Michael enumeró los nombres.

—No está sorprendida —dijo Michael—. Lo que le he contado no le sorprende.

—Es muy difícil sorprenderme —dijo Guta, pero sus manos seguían temblando mientras encendía un cigarrillo.

—Yankele solía rondar alrededor de su habitación por las noches.

—¡No diga tonterías! —le espetó Guta a voz en grito—. Ahí no se le había perdido nada.

—¿No sabe usted nada de su relación con Osnat? —preguntó Michael.

—No hay nada que saber. Yankele nunca ha tenido relaciones con las mujeres. A Fania le entristece mucho.

—¿Nada? ¿No sabe nada de eso? —insistió Michael.

—¿Qué? ¿Que sentía debilidad por Osnat? —dijo Guta desdeñosa—. Esa impresión me daba cuando era un chaval, pero hace mucho que se le pasó, y nunca le hizo nada. Nunca le hizo nada a Osnat, pondría la mano en el fuego.

—Pero cabe la posibilidad de que Yankele sepa algo que nosotros no sabemos.

—Me resulta difícil de creer. Yankele es un buen trabajador, pero no se puede decir que viva en la realidad. Nunca se entera de nada.

—¿Y Fania?

—¿Qué pasa con Fania? —soltó Guta, y el temblor de sus manos, que se había aplacado, se redobló de nuevo.

—¿Sabía Fania que Yankele… tenía debilidad por Osnat?

—Nunca hablamos de eso, pero ¿qué más da si lo sabía? —preguntó Guta indignada.

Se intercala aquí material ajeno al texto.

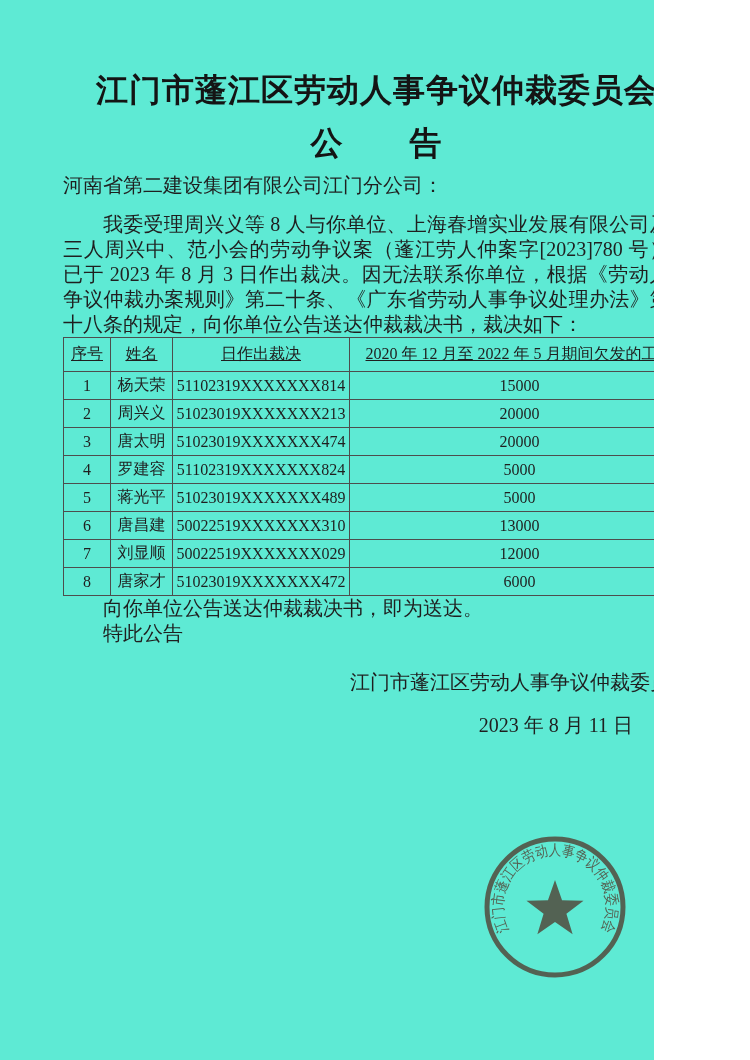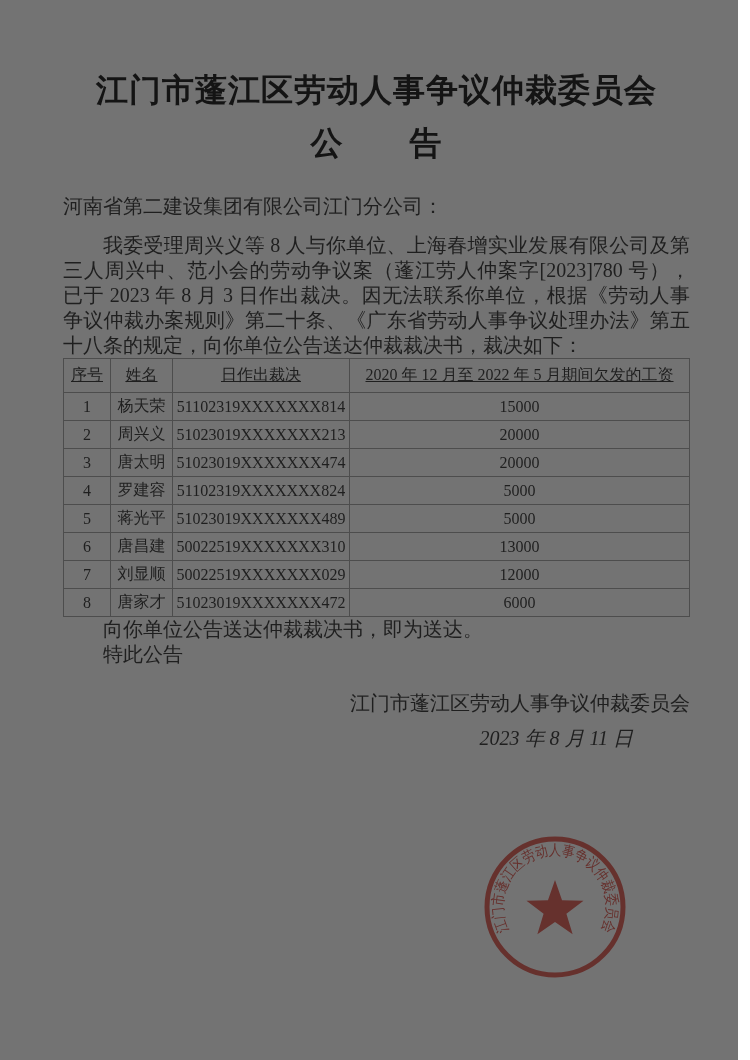"江门市蓬江区劳动人事争议仲裁委员会" .page { background: #737373 -> #5eead4; width: 738px -> 654px }
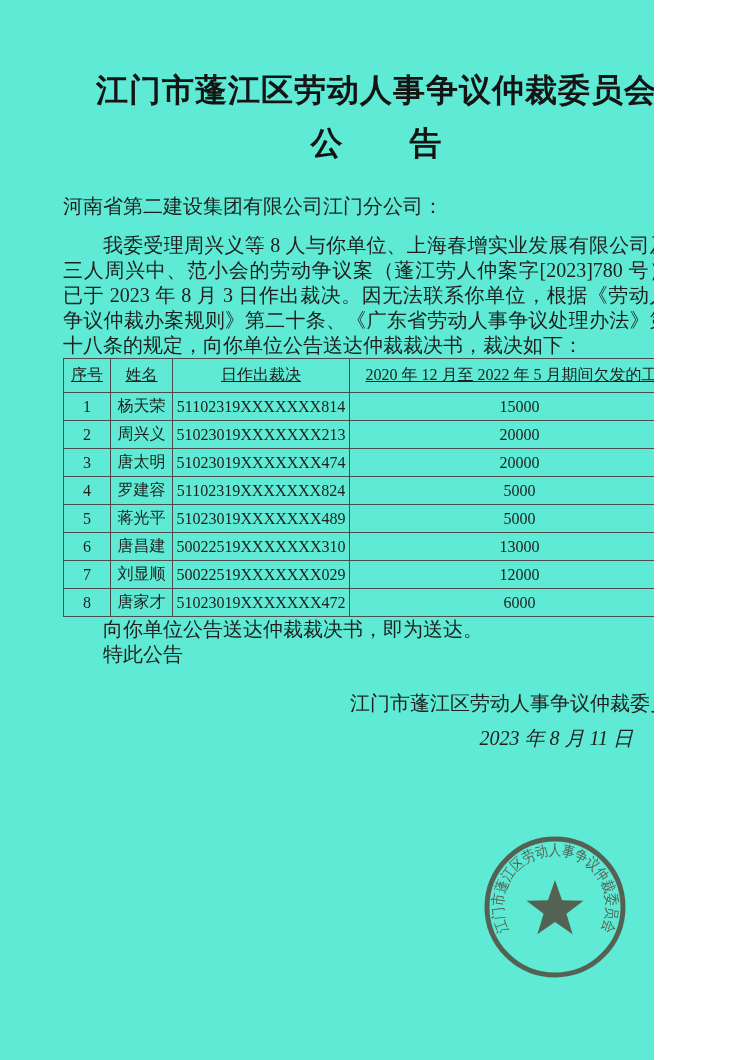"河南省第二建设集团有限公司江门分公司：" .addressee { margin-top: 33px -> 12px }
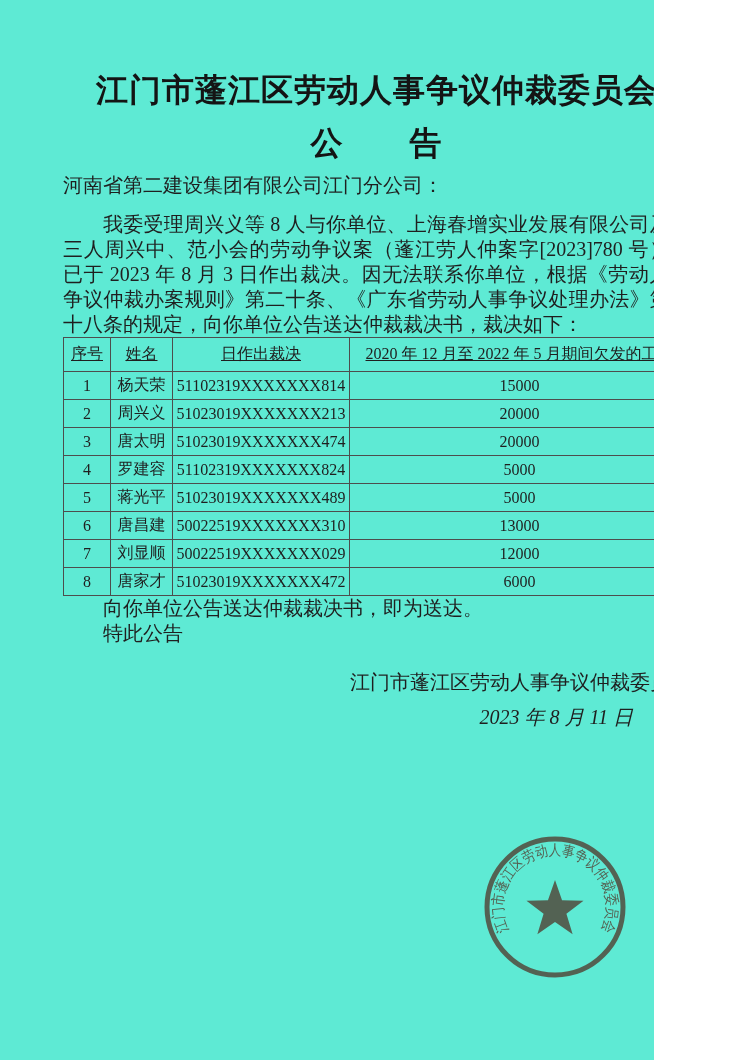"2023 年 8 月 11" .sign-date { font-style: italic -> none; margin-top: 10px -> 18px }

—¿Usted es la hermana mayor? —preguntó Michael bruscamente—. ¿Se siente responsable de ella?

—Es mi hermana pequeña —confirmó Guta, las manos todavía temblándole.

—Me pregunto —dijo Michael— cómo habría reaccionado Fania si se hubiera enterado de la debilidad que sentía Yankele por Osnat.

—¿Cómo quiere que reaccionara? —dijo Guta sin disimular su cólera—. Está diciendo tonterías, Fania nunca le habría hecho nada a Osnat.

—Pero no le caía bien, Osnat no le caía bien.

—Deje en paz a Fania —le advirtió Guta—. Ni se le ocurra acercarse a ella. Conmigo sí puede hablar todo lo que quiera. Ya le he dicho que Fania nunca ha hecho daño a nadie y ni siquiera creo que sepa lo que es el paratión. Evidentemente, no tiene nada que hablar con ella —habló en tono amenazador y airado, el temblor de manos ya dominado.

—Tendremos que hablar con Fania —dijo Michael—. Hay que realizar una investigación. Se ha producido un asesinato. Pero emplearemos la mayor discreción posible. Es por su propio bien —pensó en Maya y en cómo le fastidiaba lo que ella llamaba su manera de «manipular a la gente».

—¡No van a hablar con Fania! —dijo Guta con furia—. Y no me venga con que es por su propio bien. Fania nunca ha hecho daño a nadie, esas investigaciones suyas no me asustan —estaba resollando, el rostro encendido por la cólera—. Voy a contárselo a los demás, y ahora mismo voy a hablar con Dvorka y con Moish y con todas esas personas que se creen tan listas. ¿Qué se ha creído? ¿Que puede entrar aquí como Pedro por su casa para hablar con Fania? ¿Un policía? ¿Se cree que puede hacer lo que le dé la gana? —y, después de respirar hondo, dio un paso hacia él. No llegó a tocarlo, pero su voz sonaba amenazadora cuando levantó la mano como si fuera a darle una bofetada y dijo—: ¡A partir de ahora puede irse olvidando de la discreción!

Se encaminó a la puerta y Michael tuvo la impresión de haber dado vida a un gólem. Cuando Guta desapareció, se sintió aterrorizado al pensar que él mismo había soltado los frenos, que iba a ver a todo un kibbutz dominado por el pánico provocado por un hecho sin precedentes. Trató de apaciguar sus miedos, ahuyentándolos con pensamientos como «menos mal que la gente a veces es predecible», pero de camino a la habitación de Dave no lograba liberarse del miedo que lo atenazaba al pensar en lo que podría suceder en aquella gran familia cuando se supiera cómo había muerto Osnat.